Exercise description:
Print all of the data exactly as written.

(Version comparison data)

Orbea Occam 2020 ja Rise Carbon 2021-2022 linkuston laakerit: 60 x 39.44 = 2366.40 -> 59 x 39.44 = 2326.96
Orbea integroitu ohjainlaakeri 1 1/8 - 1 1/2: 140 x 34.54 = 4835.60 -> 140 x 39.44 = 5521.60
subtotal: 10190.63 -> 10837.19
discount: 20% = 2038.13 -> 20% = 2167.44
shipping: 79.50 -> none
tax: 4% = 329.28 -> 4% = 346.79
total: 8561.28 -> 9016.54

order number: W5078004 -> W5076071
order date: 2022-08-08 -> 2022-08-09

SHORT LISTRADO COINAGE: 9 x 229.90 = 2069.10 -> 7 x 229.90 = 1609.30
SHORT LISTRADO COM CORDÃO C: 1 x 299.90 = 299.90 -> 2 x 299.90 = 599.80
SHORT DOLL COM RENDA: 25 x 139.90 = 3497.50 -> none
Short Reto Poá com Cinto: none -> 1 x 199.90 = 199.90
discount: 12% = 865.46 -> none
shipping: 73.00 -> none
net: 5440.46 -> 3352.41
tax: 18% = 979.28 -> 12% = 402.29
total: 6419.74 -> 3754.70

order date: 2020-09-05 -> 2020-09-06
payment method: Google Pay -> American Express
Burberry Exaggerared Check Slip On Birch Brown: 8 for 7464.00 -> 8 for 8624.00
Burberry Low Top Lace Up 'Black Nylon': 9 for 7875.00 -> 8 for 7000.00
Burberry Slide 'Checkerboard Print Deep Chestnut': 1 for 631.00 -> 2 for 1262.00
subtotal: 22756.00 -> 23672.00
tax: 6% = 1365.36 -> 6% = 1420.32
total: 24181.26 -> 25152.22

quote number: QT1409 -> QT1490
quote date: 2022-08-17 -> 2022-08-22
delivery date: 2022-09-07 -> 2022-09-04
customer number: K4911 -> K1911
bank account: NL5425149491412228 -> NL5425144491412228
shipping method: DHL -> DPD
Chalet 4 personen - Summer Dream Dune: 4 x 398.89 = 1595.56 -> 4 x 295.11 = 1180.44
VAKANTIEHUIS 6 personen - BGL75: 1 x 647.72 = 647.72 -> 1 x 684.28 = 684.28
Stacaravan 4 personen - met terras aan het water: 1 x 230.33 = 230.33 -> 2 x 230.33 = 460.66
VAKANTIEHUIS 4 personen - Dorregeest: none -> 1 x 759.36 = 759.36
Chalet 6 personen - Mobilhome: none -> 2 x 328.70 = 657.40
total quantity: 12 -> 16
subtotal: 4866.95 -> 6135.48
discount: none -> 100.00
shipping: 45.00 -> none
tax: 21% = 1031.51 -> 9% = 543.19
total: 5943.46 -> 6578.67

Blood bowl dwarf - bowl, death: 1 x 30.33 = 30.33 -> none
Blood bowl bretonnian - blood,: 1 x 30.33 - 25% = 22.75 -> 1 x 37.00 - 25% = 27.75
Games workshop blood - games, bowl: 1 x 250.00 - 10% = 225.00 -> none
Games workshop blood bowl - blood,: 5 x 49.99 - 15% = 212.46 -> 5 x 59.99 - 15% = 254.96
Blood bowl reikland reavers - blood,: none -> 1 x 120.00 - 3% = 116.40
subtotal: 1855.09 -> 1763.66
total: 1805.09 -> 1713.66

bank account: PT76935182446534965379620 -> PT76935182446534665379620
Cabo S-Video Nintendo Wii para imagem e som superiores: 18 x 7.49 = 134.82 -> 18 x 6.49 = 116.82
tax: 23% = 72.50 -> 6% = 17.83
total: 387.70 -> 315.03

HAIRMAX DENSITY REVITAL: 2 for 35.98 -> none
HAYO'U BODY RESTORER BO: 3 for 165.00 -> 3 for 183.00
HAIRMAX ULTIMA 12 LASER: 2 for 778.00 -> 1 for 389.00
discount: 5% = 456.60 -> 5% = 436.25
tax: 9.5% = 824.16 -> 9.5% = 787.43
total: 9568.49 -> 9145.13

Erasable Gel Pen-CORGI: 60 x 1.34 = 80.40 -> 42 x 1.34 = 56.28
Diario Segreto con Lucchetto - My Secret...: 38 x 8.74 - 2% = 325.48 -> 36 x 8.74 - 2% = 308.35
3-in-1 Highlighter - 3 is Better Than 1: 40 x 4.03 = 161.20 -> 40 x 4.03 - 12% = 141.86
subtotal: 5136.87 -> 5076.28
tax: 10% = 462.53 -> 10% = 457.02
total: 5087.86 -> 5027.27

Task solution:
Orbea Occam 2020 ja Rise Carbon 2021-2022 linkuston laakerit: 60 x 39.44 = 2366.40 -> 59 x 39.44 = 2326.96
Orbea integroitu ohjainlaakeri 1 1/8 - 1 1/2: 140 x 34.54 = 4835.60 -> 140 x 39.44 = 5521.60
subtotal: 10190.63 -> 10837.19
discount: 20% = 2038.13 -> 20% = 2167.44
shipping: 79.50 -> none
tax: 4% = 329.28 -> 4% = 346.79
total: 8561.28 -> 9016.54

order number: W5078004 -> W5076071
order date: 2022-08-08 -> 2022-08-09

SHORT LISTRADO COINAGE: 9 x 229.90 = 2069.10 -> 7 x 229.90 = 1609.30
SHORT LISTRADO COM CORDÃO C: 1 x 299.90 = 299.90 -> 2 x 299.90 = 599.80
SHORT DOLL COM RENDA: 25 x 139.90 = 3497.50 -> none
Short Reto Poá com Cinto: none -> 1 x 199.90 = 199.90
discount: 12% = 865.46 -> none
shipping: 73.00 -> none
net: 5440.46 -> 3352.41
tax: 18% = 979.28 -> 12% = 402.29
total: 6419.74 -> 3754.70

order date: 2020-09-05 -> 2020-09-06
payment method: Google Pay -> American Express
Burberry Exaggerared Check Slip On Birch Brown: 8 for 7464.00 -> 8 for 8624.00
Burberry Low Top Lace Up 'Black Nylon': 9 for 7875.00 -> 8 for 7000.00
Burberry Slide 'Checkerboard Print Deep Chestnut': 1 for 631.00 -> 2 for 1262.00
subtotal: 22756.00 -> 23672.00
tax: 6% = 1365.36 -> 6% = 1420.32
total: 24181.26 -> 25152.22

quote number: QT1409 -> QT1490
quote date: 2022-08-17 -> 2022-08-22
delivery date: 2022-09-07 -> 2022-09-04
customer number: K4911 -> K1911
bank account: NL5425149491412228 -> NL5425144491412228
shipping method: DHL -> DPD
Chalet 4 personen - Summer Dream Dune: 4 x 398.89 = 1595.56 -> 4 x 295.11 = 1180.44
VAKANTIEHUIS 6 personen - BGL75: 1 x 647.72 = 647.72 -> 1 x 684.28 = 684.28
Stacaravan 4 personen - met terras aan het water: 1 x 230.33 = 230.33 -> 2 x 230.33 = 460.66
VAKANTIEHUIS 4 personen - Dorregeest: none -> 1 x 759.36 = 759.36
Chalet 6 personen - Mobilhome: none -> 2 x 328.70 = 657.40
total quantity: 12 -> 16
subtotal: 4866.95 -> 6135.48
discount: none -> 100.00
shipping: 45.00 -> none
tax: 21% = 1031.51 -> 9% = 543.19
total: 5943.46 -> 6578.67

Blood bowl dwarf - bowl, death: 1 x 30.33 = 30.33 -> none
Blood bowl bretonnian - blood,: 1 x 30.33 - 25% = 22.75 -> 1 x 37.00 - 25% = 27.75
Games workshop blood - games, bowl: 1 x 250.00 - 10% = 225.00 -> none
Games workshop blood bowl - blood,: 5 x 49.99 - 15% = 212.46 -> 5 x 59.99 - 15% = 254.96
Blood bowl reikland reavers - blood,: none -> 1 x 120.00 - 3% = 116.40
subtotal: 1855.09 -> 1763.66
total: 1805.09 -> 1713.66

bank account: PT76935182446534965379620 -> PT76935182446534665379620
Cabo S-Video Nintendo Wii para imagem e som superiores: 18 x 7.49 = 134.82 -> 18 x 6.49 = 116.82
tax: 23% = 72.50 -> 6% = 17.83
total: 387.70 -> 315.03

HAIRMAX DENSITY REVITAL: 2 for 35.98 -> none
HAYO'U BODY RESTORER BO: 3 for 165.00 -> 3 for 183.00
HAIRMAX ULTIMA 12 LASER: 2 for 778.00 -> 1 for 389.00
discount: 5% = 456.60 -> 5% = 436.25
tax: 9.5% = 824.16 -> 9.5% = 787.43
total: 9568.49 -> 9145.13

Erasable Gel Pen-CORGI: 60 x 1.34 = 80.40 -> 42 x 1.34 = 56.28
Diario Segreto con Lucchetto - My Secret...: 38 x 8.74 - 2% = 325.48 -> 36 x 8.74 - 2% = 308.35
3-in-1 Highlighter - 3 is Better Than 1: 40 x 4.03 = 161.20 -> 40 x 4.03 - 12% = 141.86
subtotal: 5136.87 -> 5076.28
tax: 10% = 462.53 -> 10% = 457.02
total: 5087.86 -> 5027.27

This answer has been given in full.